▶ _Work order_: Please repeat word for word the line containing "text: 售后完善 ->" and every following line up to and including the last one below, pictures excluded.

▶ _Source material_:
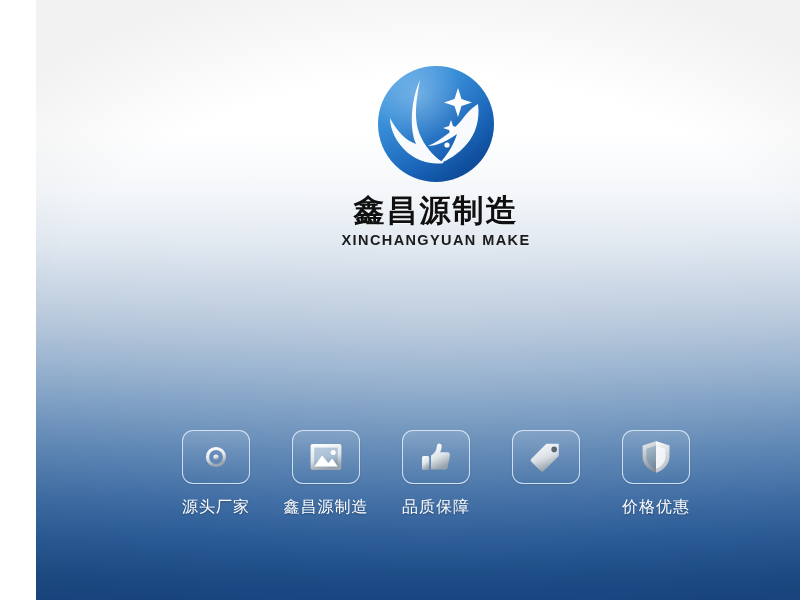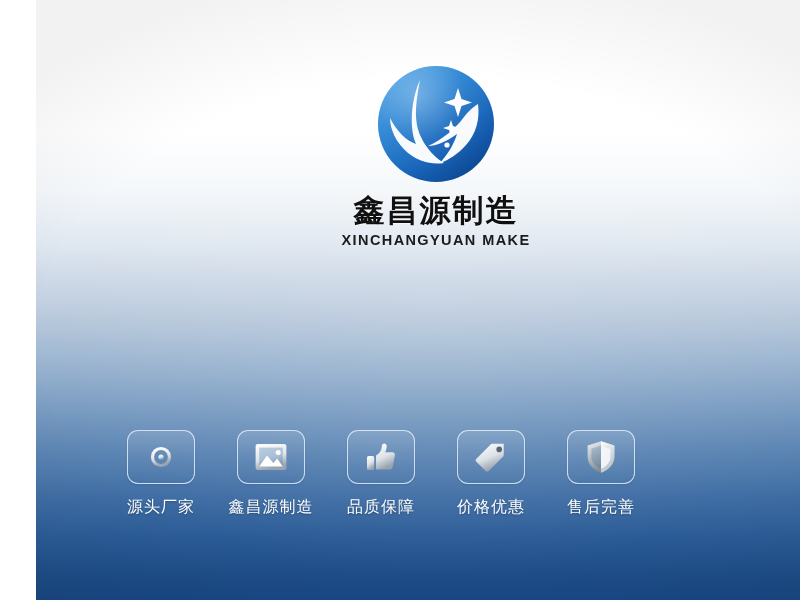"源头厂家" .features { justify-content: flex-start -> center }
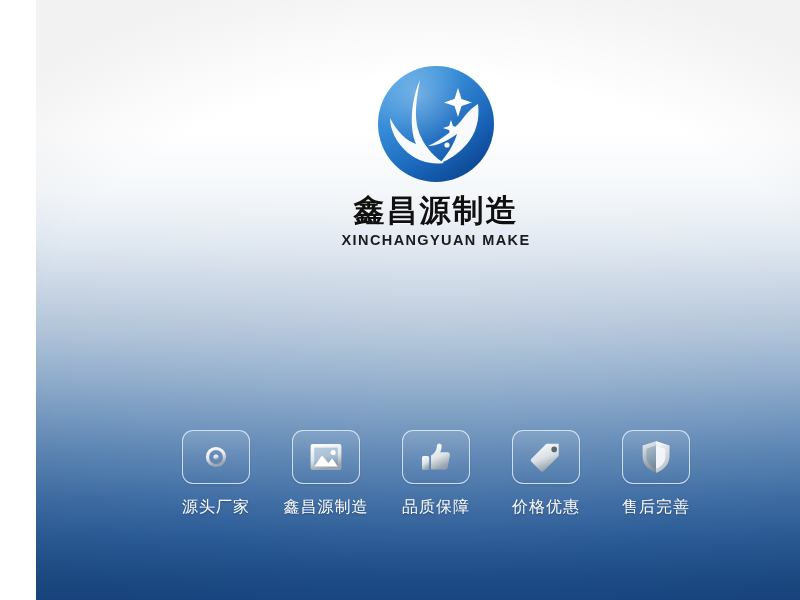"价格优惠" div.feature-label { html: <div>价格优惠</div> -> none }
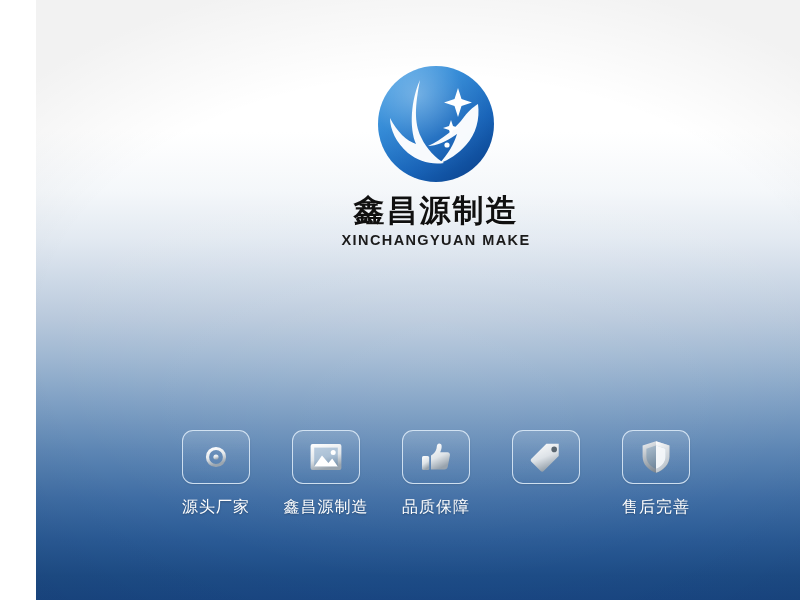"售后完善" div.feature-label { text: 售后完善 -> 价格优惠 }
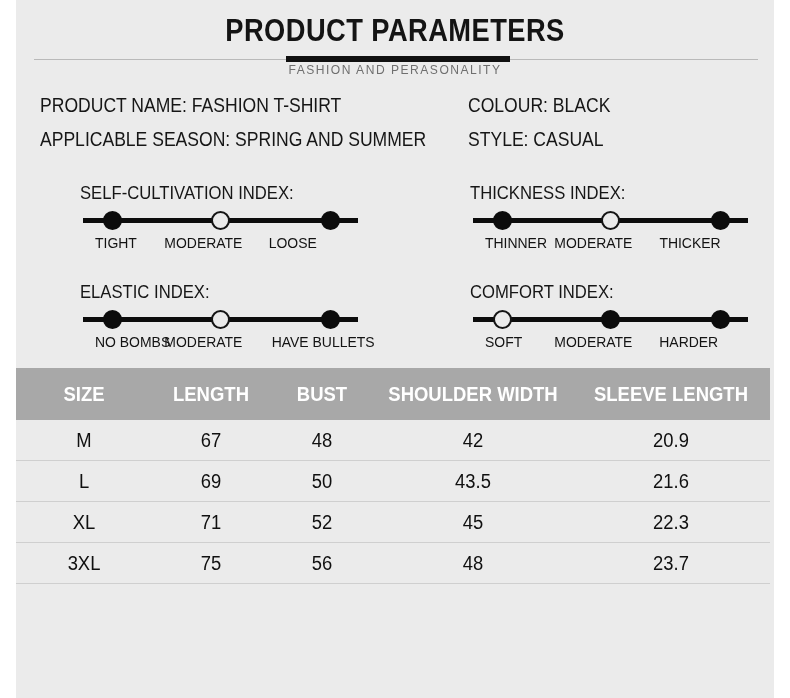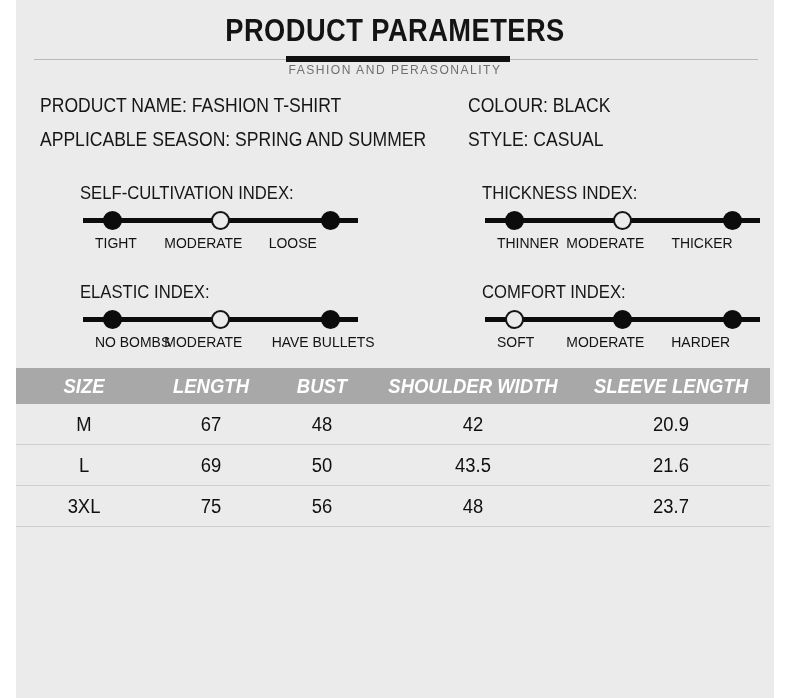"THICKNESS INDEX:" .idx-r { left: 452px -> 440px }
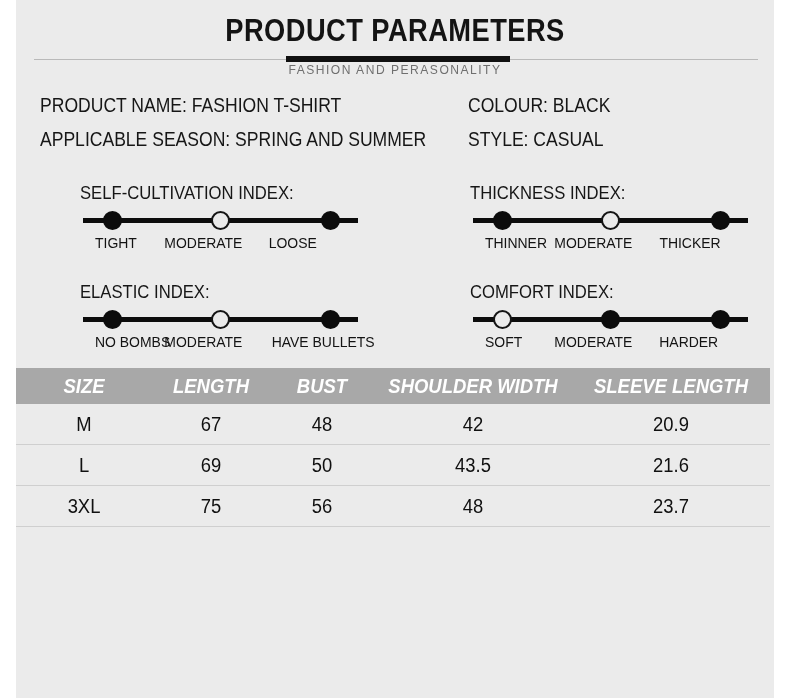"SIZE" .thead { font-style: italic -> none; height: 36px -> 52px }
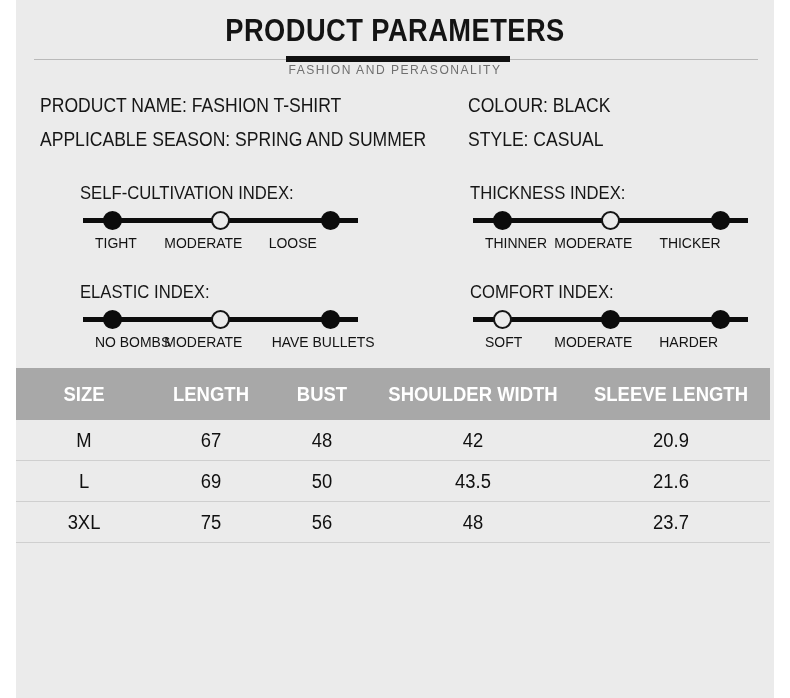"XL" div.trow { html: none -> <div> <div>XL</div> <div>71</div> <div>52</div> <div>45</div> <div>22.3</div> </div> }
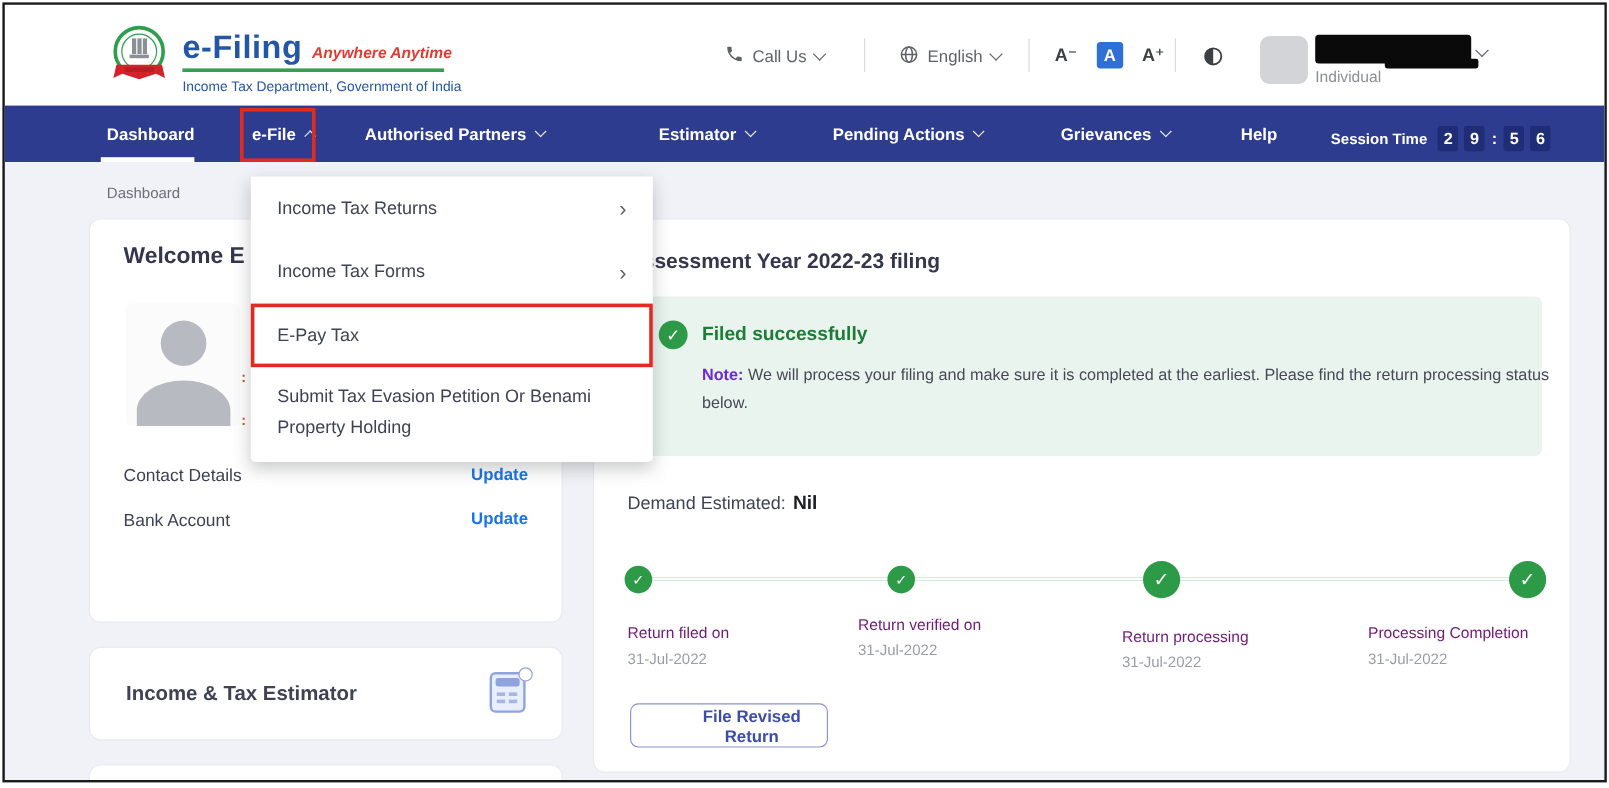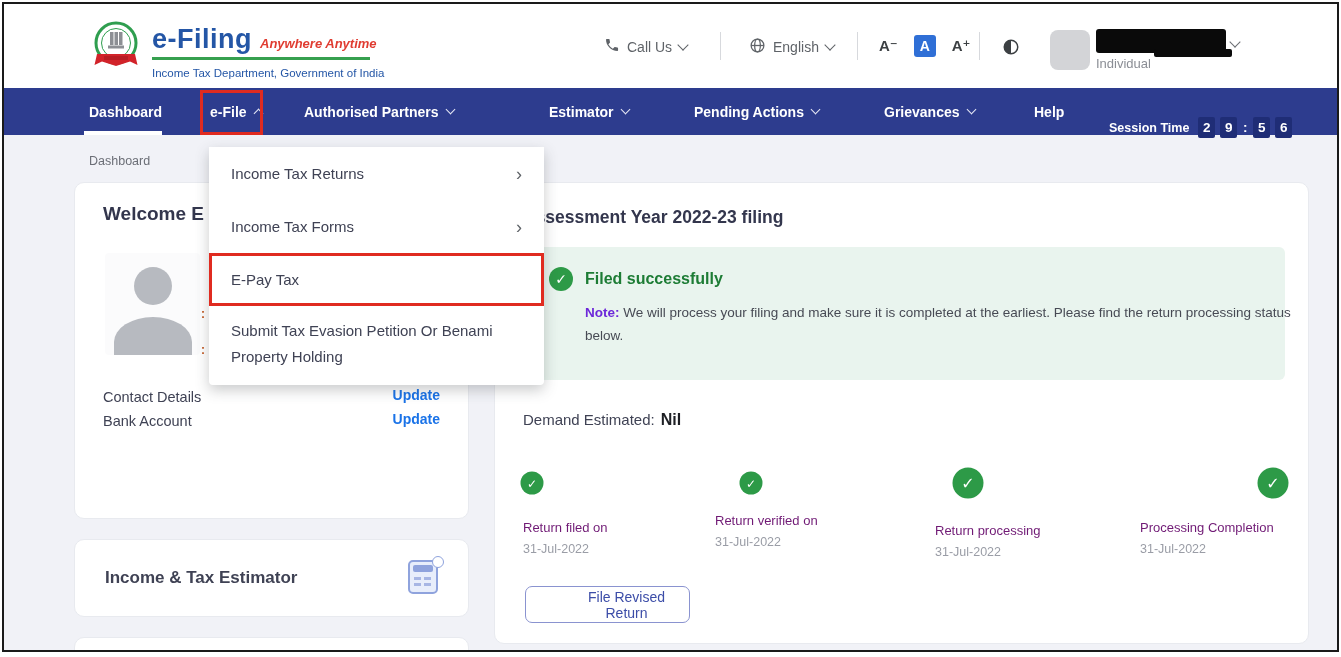"Session Time" .session { top: 16px -> 4px }
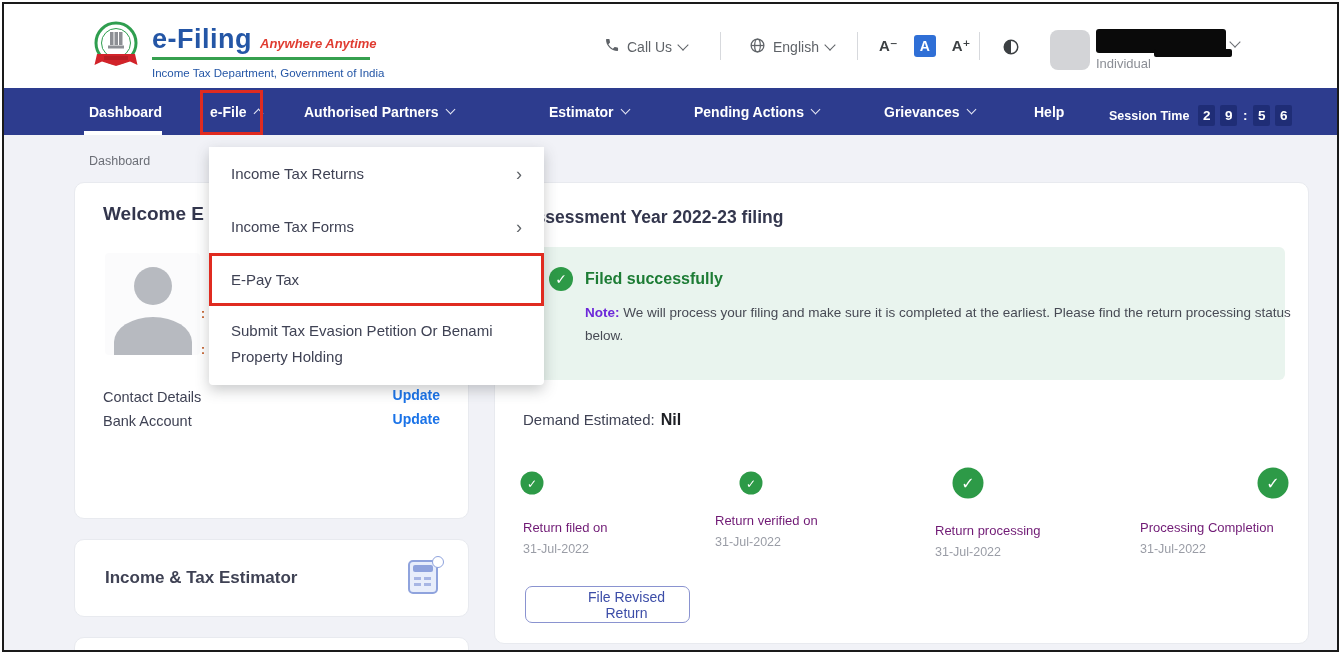"Bank Account" div.p-row { top: 228px -> 241px }
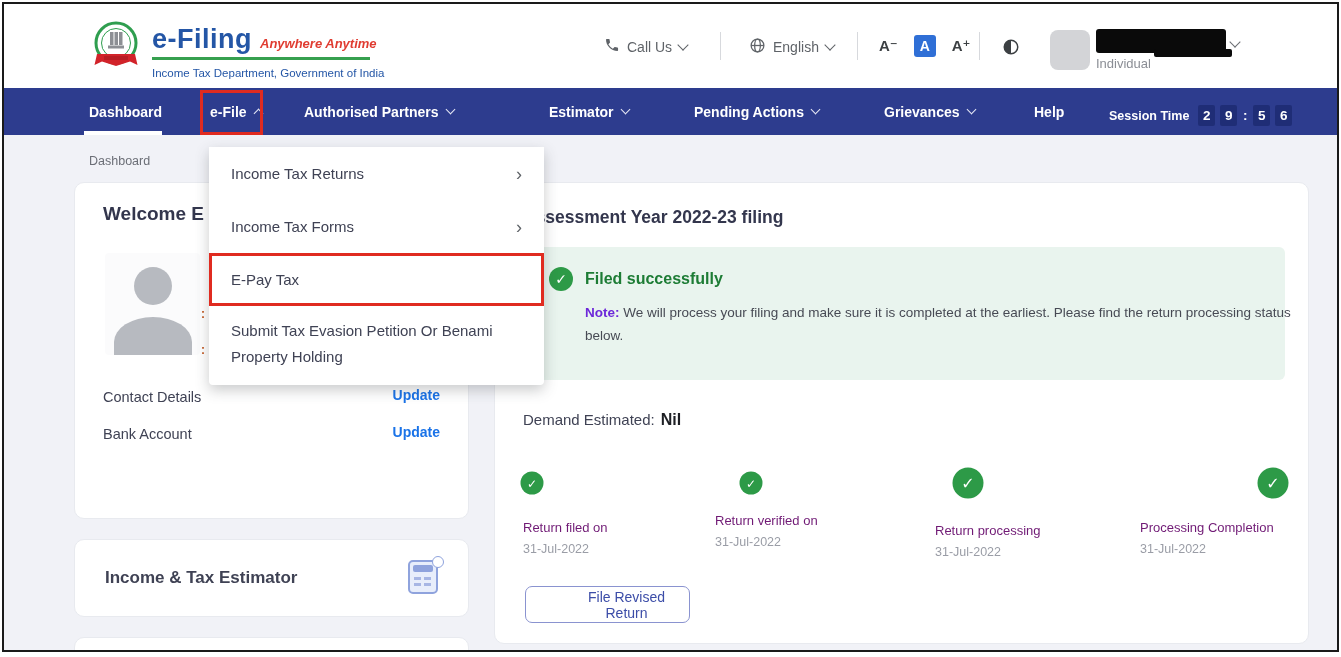"File Revised Return" .revise-btn { font-weight: normal -> bold }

▶ _Answer box_:
"售后完善" div.feature-label { text: 售后完善 -> 价格优惠 }
"THICKNESS INDEX:" .idx-r { left: 452px -> 440px }
"SIZE" .thead { font-style: italic -> none; height: 36px -> 52px }
"XL" div.trow { html: none -> <div> <div>XL</div> <div>71</div> <div>52</div> <div>45</div> <div>22.3</div> </div> }
"Session Time" .session { top: 16px -> 4px }
"Bank Account" div.p-row { top: 228px -> 241px }
"File Revised Return" .revise-btn { font-weight: normal -> bold }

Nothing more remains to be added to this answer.